» Excerpts from a dataset:
================================
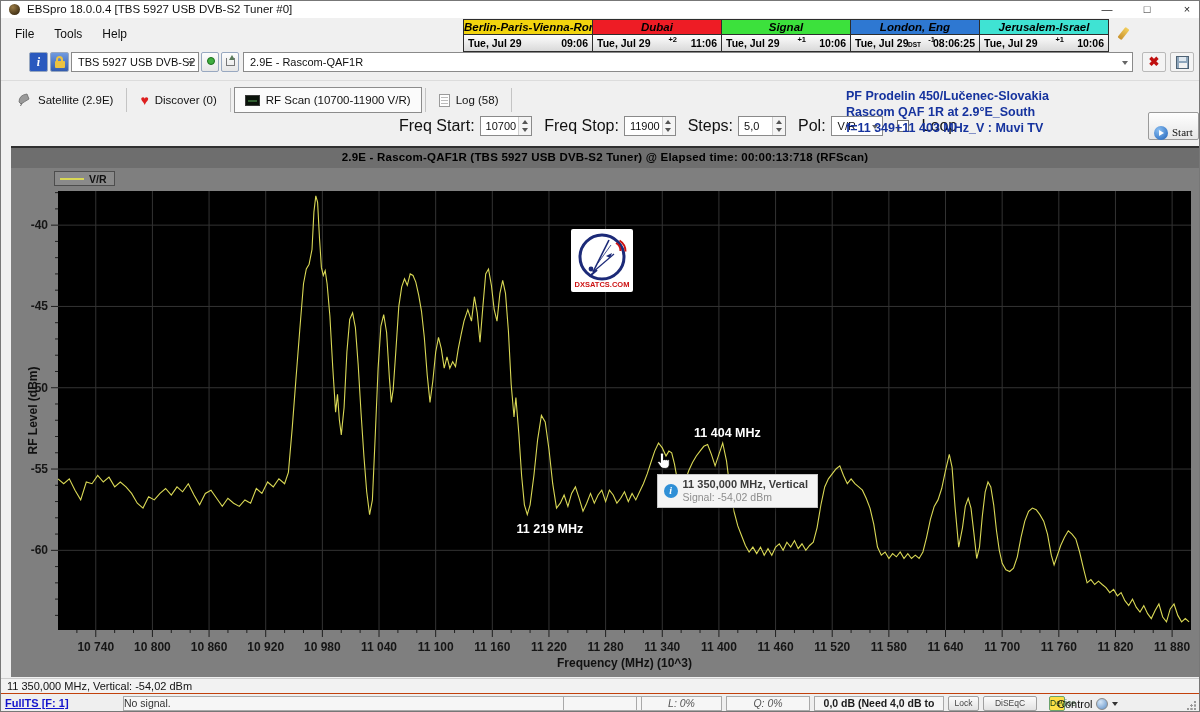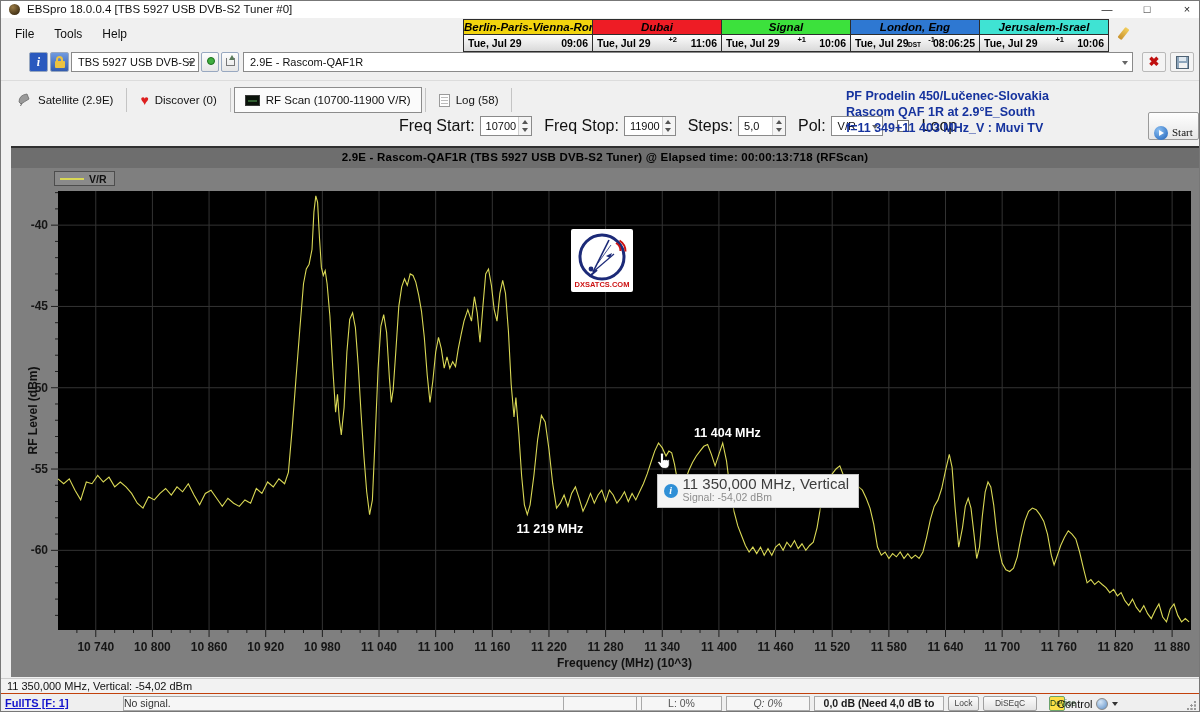--- a/index.html
+++ b/index.html
@@ -71,32 +71,32 @@
   .play::after{content:"";position:absolute;left:5px;top:3.5px;width:0;height:0;border-left:5px solid #fff;border-top:3.5px solid transparent;border-bottom:3.5px solid transparent}
   
   .chart{position:absolute;left:10px;top:145px;width:1188px;height:531px;background:#7f7f7f;border-top:2px solid #303030}
   .chart-title{position:absolute;left:0;top:0;width:100%;height:20px;background:#6e6e6e;color:#000;font-size:11.5px;font-weight:bold;text-align:center;line-height:19px;letter-spacing:.2px}
   .legend{position:absolute;left:43px;top:23px;height:15px;padding:0 7px 0 5px;background:#8a8a8a;border:1px solid #4d4d4d;display:flex;align-items:center;gap:5px;font-size:10.5px;font-weight:bold;color:#101010;z-index:3}
   .legend .ll{width:24px;height:2px}
   #chart-svg{position:absolute;left:0;top:0}
   #chart-svg text{font-family:"Liberation Sans",sans-serif}
   .logo{position:absolute;left:560px;top:81px;width:62px;height:63px;z-index:2}
   .tooltip{position:absolute;height:34px;background:#f4f4f4;border:1px solid #c6c6c6;box-shadow:1px 2px 3px rgba(0,0,0,.45);padding:2px 9px 2px 25px;z-index:5;white-space:nowrap}
-  .tt1{font-size:15px;font-weight:normal;color:#3c3c3c;line-height:14px}
+  .tt1{font-size:11px;font-weight:bold;color:#3c3c3c;line-height:14px}
   .tt2{font-size:10.5px;color:#8d8d8d;line-height:13px}
   .tt-ico{position:absolute;left:6px;top:9px;width:14px;height:14px;border-radius:50%;background:#2f8fd6;color:#fff;font-size:10px;font-style:italic;font-weight:bold;text-align:center;line-height:14px;font-family:"Liberation Serif",serif}
   .cursor{position:absolute;z-index:6}
   
   .status1{position:absolute;left:0;top:677px;width:100%;height:15px;background:#f2f2f2;border-top:1px solid #cdcdcd;font-size:11px;line-height:14px;color:#111;padding-left:6px}
   .status2{position:absolute;left:0;top:692px;width:100%;height:20px;background:#efefef;border-top:1px solid #c2410c}
   .fullts{position:absolute;left:4px;top:3px;font-size:11px;font-weight:bold;color:#1414cc;text-decoration:underline;white-space:nowrap}
   .sbox{position:absolute;top:2px;height:15px;border:1px solid #a9a9a9;background:#f6f6f6;font-size:10.5px;line-height:13px;color:#333}
   #sb-msg{left:122px;width:524px;}
   #sb-empty{left:562px;width:74px}
-  #sb-l{left:640px;width:81px;text-align:center;color:#555}
+  #sb-l{left:640px;width:81px;text-align:center;font-style:italic;color:#555}
   #sb-q{left:725px;width:84px;text-align:center;font-style:italic;color:#555}
   #sb-snr{left:813px;width:130px;text-align:center;font-weight:bold;color:#1c1c1c;font-size:10.5px}
   .sbtn{position:absolute;top:2px;height:15px;border:1px solid #9f9f9f;border-radius:2px;background:linear-gradient(#fcfcfc,#e2e2e2);font-size:8.5px;text-align:center;line-height:13px;color:#444}
   #sb-lock{left:947px;width:31px}
   #sb-diseqc{left:982px;width:54px}
   #sb-device{left:1048px;width:16px;background:#fde047;border-color:#6ba26c;color:#17431a}
   .control{position:absolute;left:1056px;top:2px;height:15px;display:flex;gap:4px;align-items:center;font-size:11px;color:#111}
   .ctl-ico{width:12px;height:12px;border-radius:50%;background:radial-gradient(circle at 35% 30%,#d6e7f7,#5c8ec7);border:1px solid #8a8a8a}
   .ctl-arrow{width:0;height:0;border-left:3.5px solid transparent;border-right:3.5px solid transparent;border-top:4px solid #333}
   .grip{position:absolute;right:2px;bottom:2px;width:11px;height:11px;background:radial-gradient(circle at 9px 2px,#999 1px,transparent 1.4px),radial-gradient(circle at 9px 9px,#999 1px,transparent 1.4px),radial-gradient(circle at 5.5px 5.5px,#999 1px,transparent 1.4px),radial-gradient(circle at 2px 9px,#999 1px,transparent 1.4px),radial-gradient(circle at 5.5px 9px,#999 1px,transparent 1.4px),radial-gradient(circle at 9px 5.5px,#999 1px,transparent 1.4px)}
================================
» Exercise instructions: Copy each entry exactly as written, and drop the pictures from the copy.

» Answer below:
--- a/index.html
+++ b/index.html
@@ -71,32 +71,32 @@
   .play::after{content:"";position:absolute;left:5px;top:3.5px;width:0;height:0;border-left:5px solid #fff;border-top:3.5px solid transparent;border-bottom:3.5px solid transparent}
   
   .chart{position:absolute;left:10px;top:145px;width:1188px;height:531px;background:#7f7f7f;border-top:2px solid #303030}
   .chart-title{position:absolute;left:0;top:0;width:100%;height:20px;background:#6e6e6e;color:#000;font-size:11.5px;font-weight:bold;text-align:center;line-height:19px;letter-spacing:.2px}
   .legend{position:absolute;left:43px;top:23px;height:15px;padding:0 7px 0 5px;background:#8a8a8a;border:1px solid #4d4d4d;display:flex;align-items:center;gap:5px;font-size:10.5px;font-weight:bold;color:#101010;z-index:3}
   .legend .ll{width:24px;height:2px}
   #chart-svg{position:absolute;left:0;top:0}
   #chart-svg text{font-family:"Liberation Sans",sans-serif}
   .logo{position:absolute;left:560px;top:81px;width:62px;height:63px;z-index:2}
   .tooltip{position:absolute;height:34px;background:#f4f4f4;border:1px solid #c6c6c6;box-shadow:1px 2px 3px rgba(0,0,0,.45);padding:2px 9px 2px 25px;z-index:5;white-space:nowrap}
-  .tt1{font-size:15px;font-weight:normal;color:#3c3c3c;line-height:14px}
+  .tt1{font-size:11px;font-weight:bold;color:#3c3c3c;line-height:14px}
   .tt2{font-size:10.5px;color:#8d8d8d;line-height:13px}
   .tt-ico{position:absolute;left:6px;top:9px;width:14px;height:14px;border-radius:50%;background:#2f8fd6;color:#fff;font-size:10px;font-style:italic;font-weight:bold;text-align:center;line-height:14px;font-family:"Liberation Serif",serif}
   .cursor{position:absolute;z-index:6}
   
   .status1{position:absolute;left:0;top:677px;width:100%;height:15px;background:#f2f2f2;border-top:1px solid #cdcdcd;font-size:11px;line-height:14px;color:#111;padding-left:6px}
   .status2{position:absolute;left:0;top:692px;width:100%;height:20px;background:#efefef;border-top:1px solid #c2410c}
   .fullts{position:absolute;left:4px;top:3px;font-size:11px;font-weight:bold;color:#1414cc;text-decoration:underline;white-space:nowrap}
   .sbox{position:absolute;top:2px;height:15px;border:1px solid #a9a9a9;background:#f6f6f6;font-size:10.5px;line-height:13px;color:#333}
   #sb-msg{left:122px;width:524px;}
   #sb-empty{left:562px;width:74px}
-  #sb-l{left:640px;width:81px;text-align:center;color:#555}
+  #sb-l{left:640px;width:81px;text-align:center;font-style:italic;color:#555}
   #sb-q{left:725px;width:84px;text-align:center;font-style:italic;color:#555}
   #sb-snr{left:813px;width:130px;text-align:center;font-weight:bold;color:#1c1c1c;font-size:10.5px}
   .sbtn{position:absolute;top:2px;height:15px;border:1px solid #9f9f9f;border-radius:2px;background:linear-gradient(#fcfcfc,#e2e2e2);font-size:8.5px;text-align:center;line-height:13px;color:#444}
   #sb-lock{left:947px;width:31px}
   #sb-diseqc{left:982px;width:54px}
   #sb-device{left:1048px;width:16px;background:#fde047;border-color:#6ba26c;color:#17431a}
   .control{position:absolute;left:1056px;top:2px;height:15px;display:flex;gap:4px;align-items:center;font-size:11px;color:#111}
   .ctl-ico{width:12px;height:12px;border-radius:50%;background:radial-gradient(circle at 35% 30%,#d6e7f7,#5c8ec7);border:1px solid #8a8a8a}
   .ctl-arrow{width:0;height:0;border-left:3.5px solid transparent;border-right:3.5px solid transparent;border-top:4px solid #333}
   .grip{position:absolute;right:2px;bottom:2px;width:11px;height:11px;background:radial-gradient(circle at 9px 2px,#999 1px,transparent 1.4px),radial-gradient(circle at 9px 9px,#999 1px,transparent 1.4px),radial-gradient(circle at 5.5px 5.5px,#999 1px,transparent 1.4px),radial-gradient(circle at 2px 9px,#999 1px,transparent 1.4px),radial-gradient(circle at 5.5px 9px,#999 1px,transparent 1.4px),radial-gradient(circle at 9px 5.5px,#999 1px,transparent 1.4px)}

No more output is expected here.